The report analyzed data from the 2003-04 school year and found that the percentage of ELL students who passed their state's language-arts and mathematics tests was lower than the state's progress goals in nearly two-thirds of the 48 states studied. New York and Tennessee did not submit data.
In Arizona, only 32 percent of ELL students in grades three through eight passed the math portion of the 2004 test, according to the report. The national average was about 46 percent.
But changes have been taking place since that test was administered, said Tom Horne, Arizona superintendent of public instruction, using the Nogales Unified School District as an example. In 2002, 5 percent of ELL high-school students in that district passed at least one section of AIMS, according to the state Department of Education's Web site. In 2006, that rose to 20 percent.
Some of the solutions that worked in Nogales, Horne said, include 90 minutes daily of math instruction, detailed instructional goals for all ELL students and an end to promoting students to the next grade if they haven't earned it.
It's also working in the Sunnyside Unified School District at Gallego Basic Elementary School, where 84 percent of ELL students passed all sections of AIMS, Horne said. That school has been the focus of some state studies of its practices, including a recent one by the Center for the Future of Arizona. The school uses a consistent curriculum and has high accountability for student performance.
Horne said his team has been working to pass those techniques to struggling schools in the state so the education gap can be bridged quickly.
But it still boils down to the AIMS test and the scores that are used to determine a school's place in federal and state accountability systems. Since the passing of the No Child Left Behind Act in 2002, the first three years of an ELL student's scores in Arizona are allowed to be discarded because "they are not reliable," Horne said. After the third year, though, ELL students are expected to be able to take — and pass — the test in English. Arizona's rule is more lax than most states, which allow scores to be thrown out only for one year, Horne said.
The wording of the act, however, suggests that most ELL students might be able to take the test in their native language after the third year, a move some officials support.
"Students with limited English proficiency are to be assessed in a valid and reliable manner," the law states. "In addition, they must be provided with reasonable accommodations and be assessed, to the extent practicable, in the language and form most likely to yield accurate data on their academic knowledge."
Some school officials believe ELL students should be given the test in their native language, in order to better show what the student has learned.
"I think it'll give you a more accurate read on their proficiency," said Steve Holmes, director of language acquisition for the Tucson Unified School District.
Grijalva, a Democrat, said many ELL students are much smarter than they appear on tests because they have too much trouble getting over the language barrier.
"If No Child Left Behind is true to its principle, then we need to deal with the language issue, and English learners need to be factored in," he said.

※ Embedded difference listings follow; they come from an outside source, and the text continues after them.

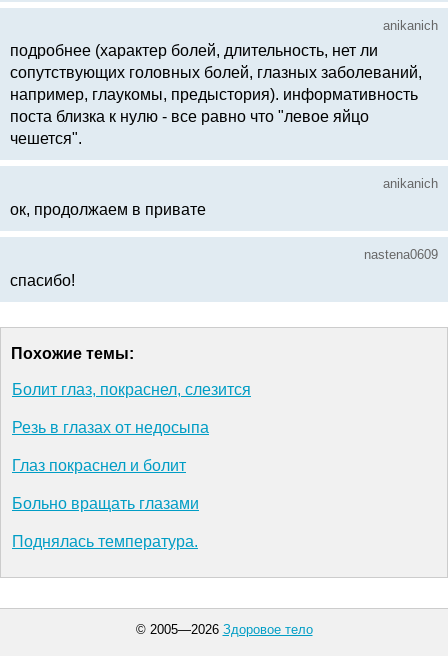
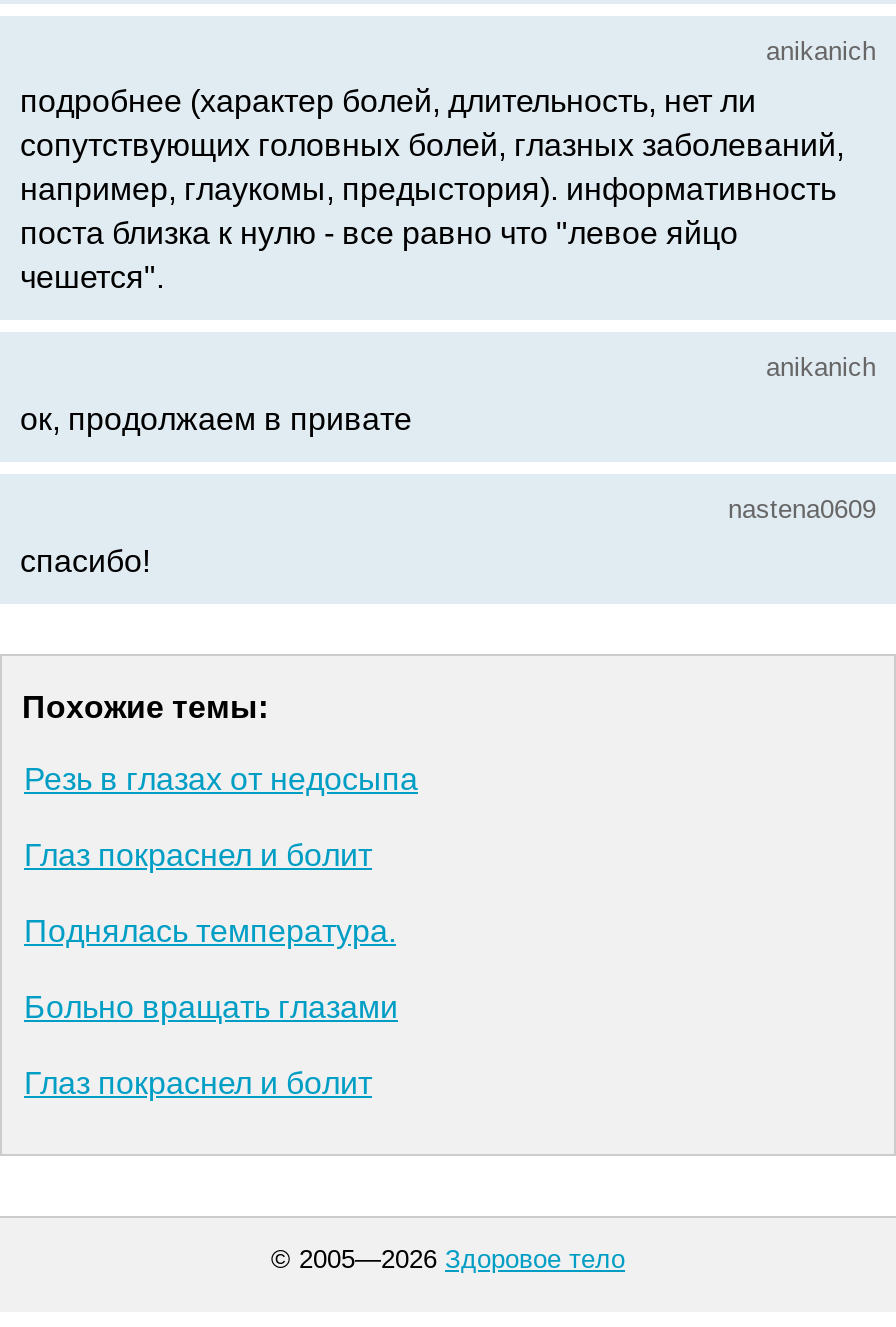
- Болит глаз, покраснел, слезится

moved up: Резь в глазах от недосыпа | Глаз покраснел и болит

+ Глаз покраснел и болит

moved up: Поднялась температура.
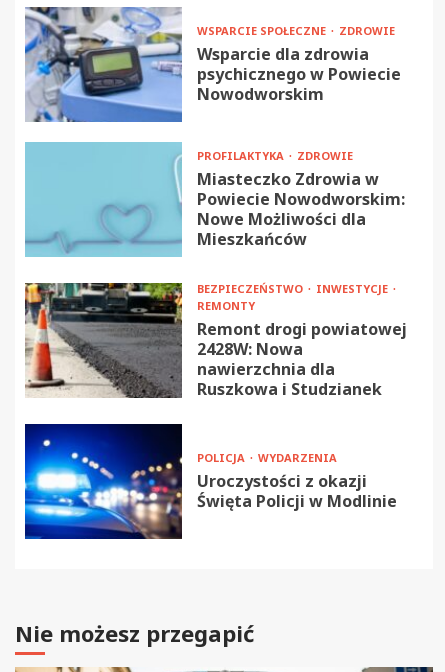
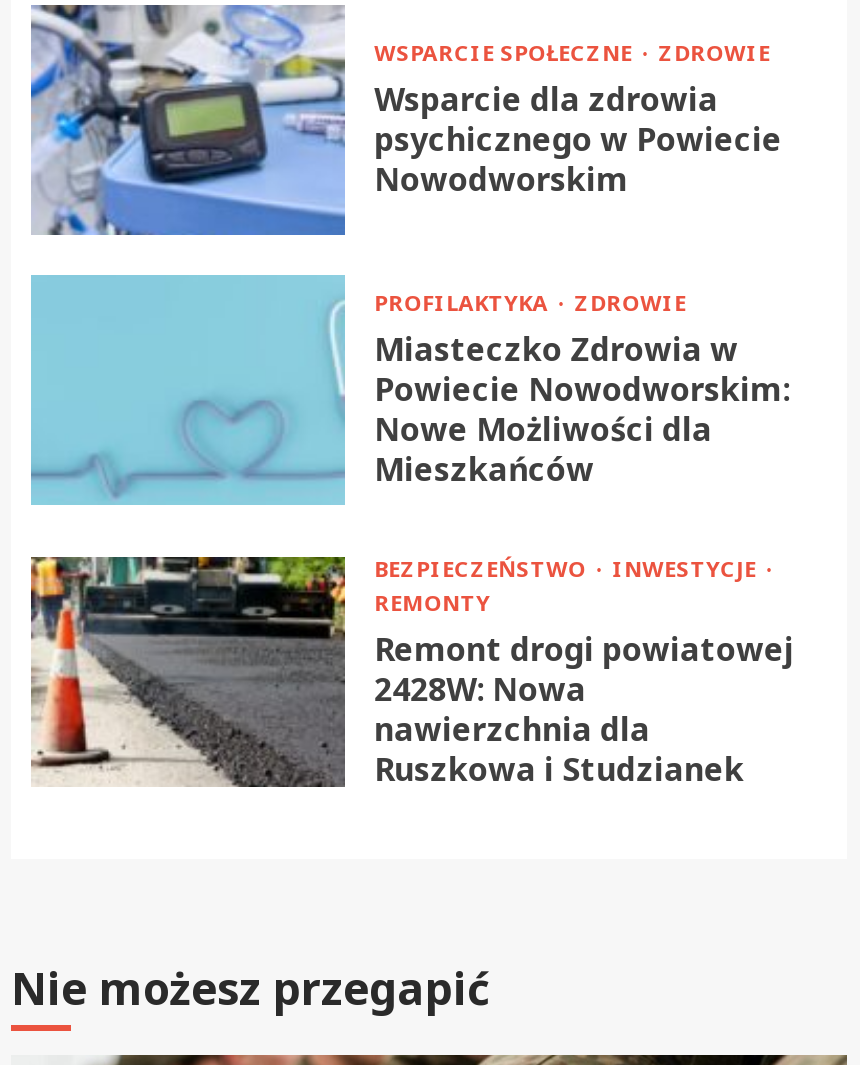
- [image]
- POLICJA
- WYDARZENIA
- Uroczystości z okazji
- Święta Policji w Modlinie
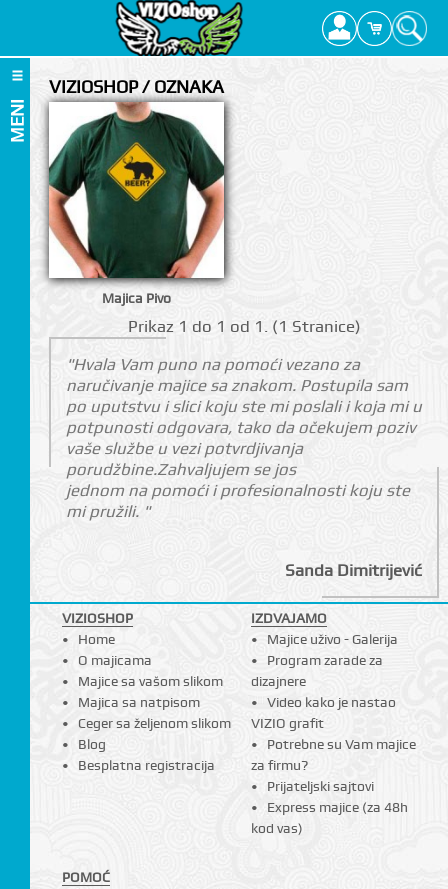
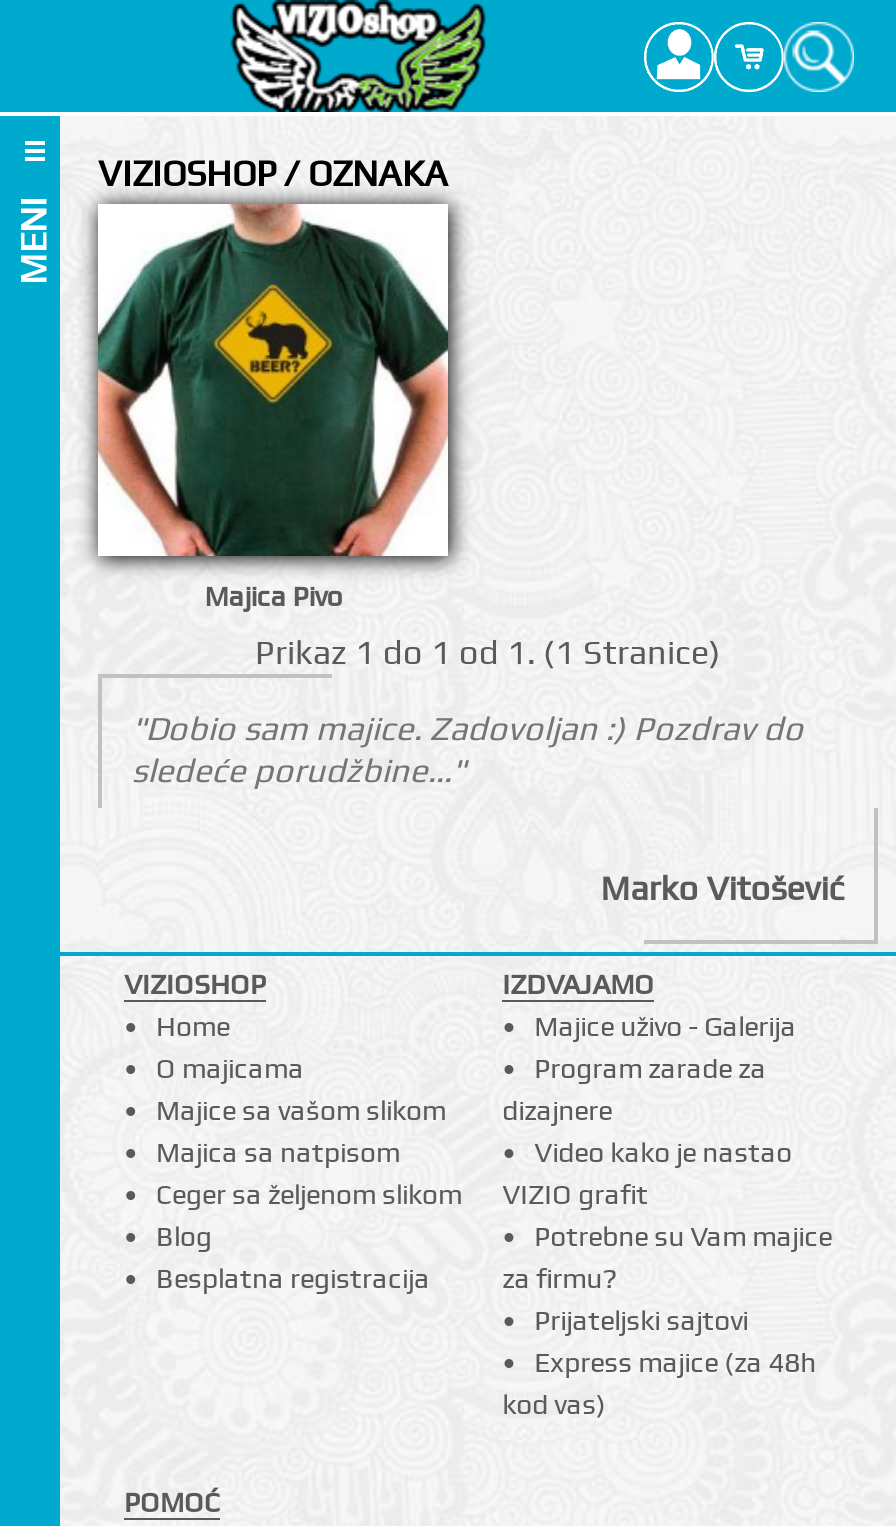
- "Hvala Vam puno na pomoći vezano za
- naručivanje majice sa znakom. Postupila sam
- po uputstvu i slici koju ste mi poslali i koja mi u
- potpunosti odgovara, tako da očekujem poziv
- vaše službe u vezi potvrdjivanja
- porudžbine.Zahvaljujem se jos
- jednom na pomoći i profesionalnosti koju ste
- mi pružili. "
+ "Dobio sam majice. Zadovoljan :) Pozdrav do
+ sledeće porudžbine..."

- Sanda Dimitrijević
+ Marko Vitošević
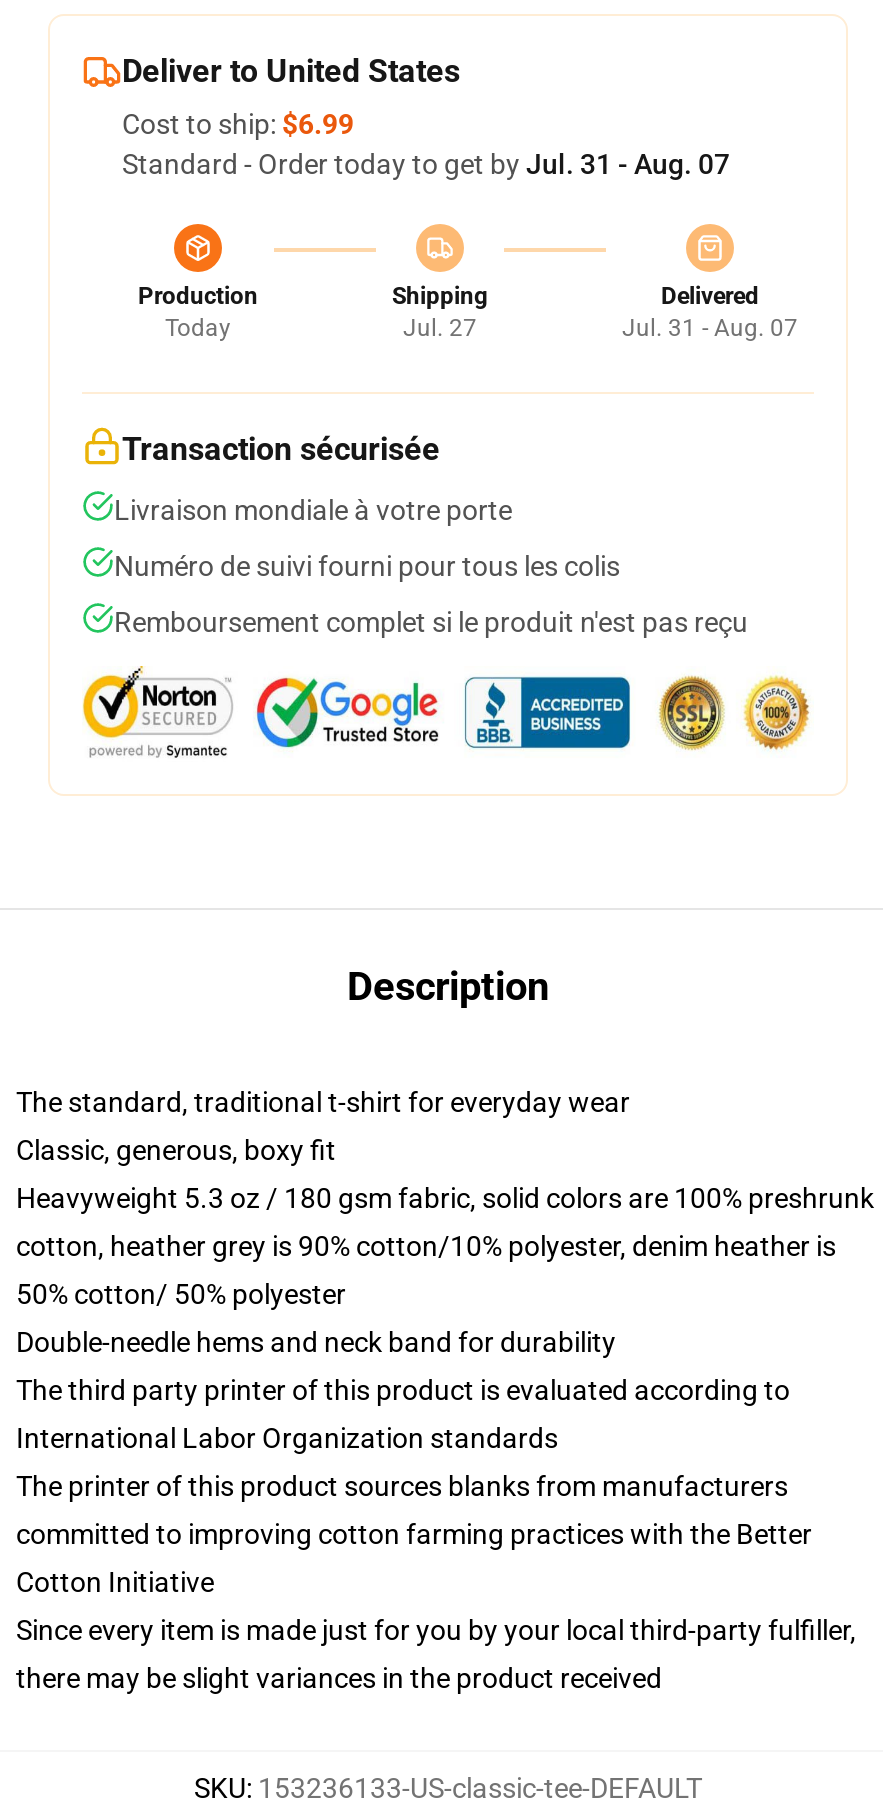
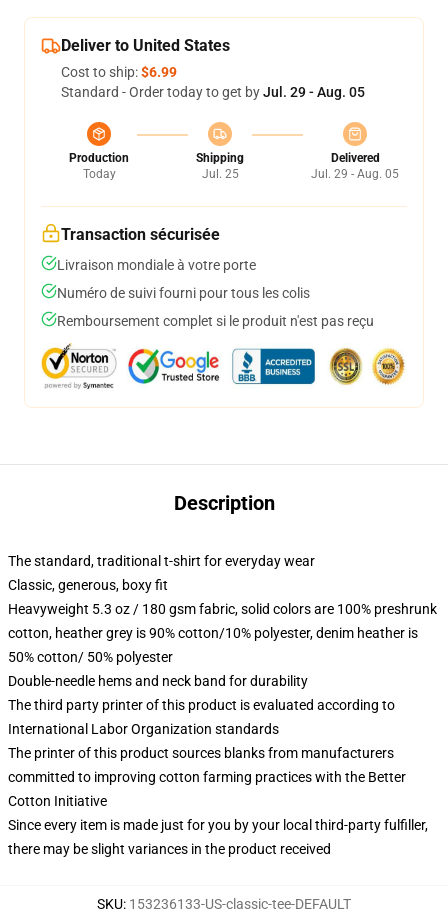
- Standard - Order today to get by Jul. 31 - Aug. 07
+ Standard - Order today to get by Jul. 29 - Aug. 05

- Jul. 27
+ Jul. 25

- Jul. 31 - Aug. 07
+ Jul. 29 - Aug. 05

U.S. Education Department spokesman Trey Ditto said the Bush administration recognizes the problem identified in the report and plans a conference in August of state officials and education experts to figure out better ways of testing students who have limited English abilities.
The department conducted its own study, involving 38 states, which found 25 are not providing sufficiently reliable test results for such students, Ditto said.
"We have said to the states, we will provide any of the tools necessary to bring you to the level we deem as the standard," he said.
On StarNet: Find statewide test scores, school profiles and more education-related coverage at azstarnet.com/education
● Bloomberg News contributed to this story. ● Contact reporter Jeff Commings at 573-4191 or at email@example.com.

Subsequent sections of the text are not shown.